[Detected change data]
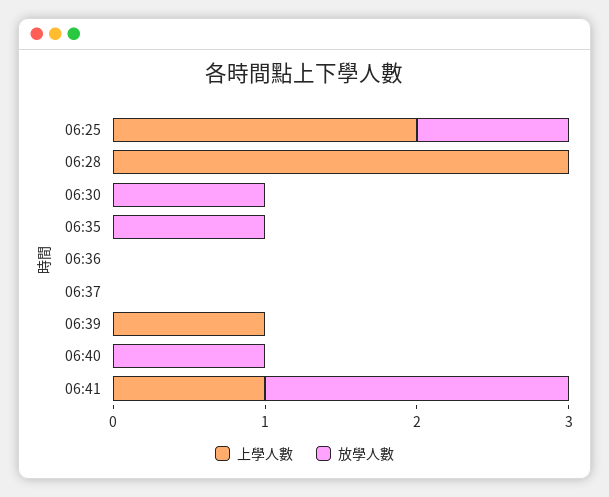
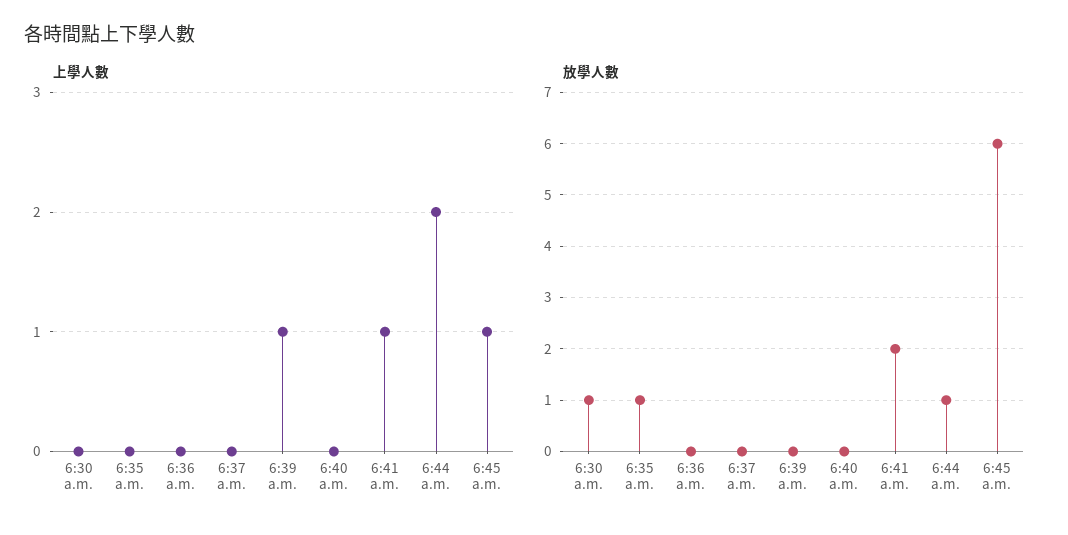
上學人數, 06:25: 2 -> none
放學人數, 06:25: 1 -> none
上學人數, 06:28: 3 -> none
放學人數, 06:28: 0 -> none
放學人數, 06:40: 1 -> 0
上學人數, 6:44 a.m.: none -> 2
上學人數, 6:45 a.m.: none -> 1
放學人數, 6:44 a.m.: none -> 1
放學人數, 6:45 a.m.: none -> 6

ACTIVITY -
Above are some records. Count the lines among them with the word "放學人數", and answer with the number only.

RESULT FOR THIS TASK -
5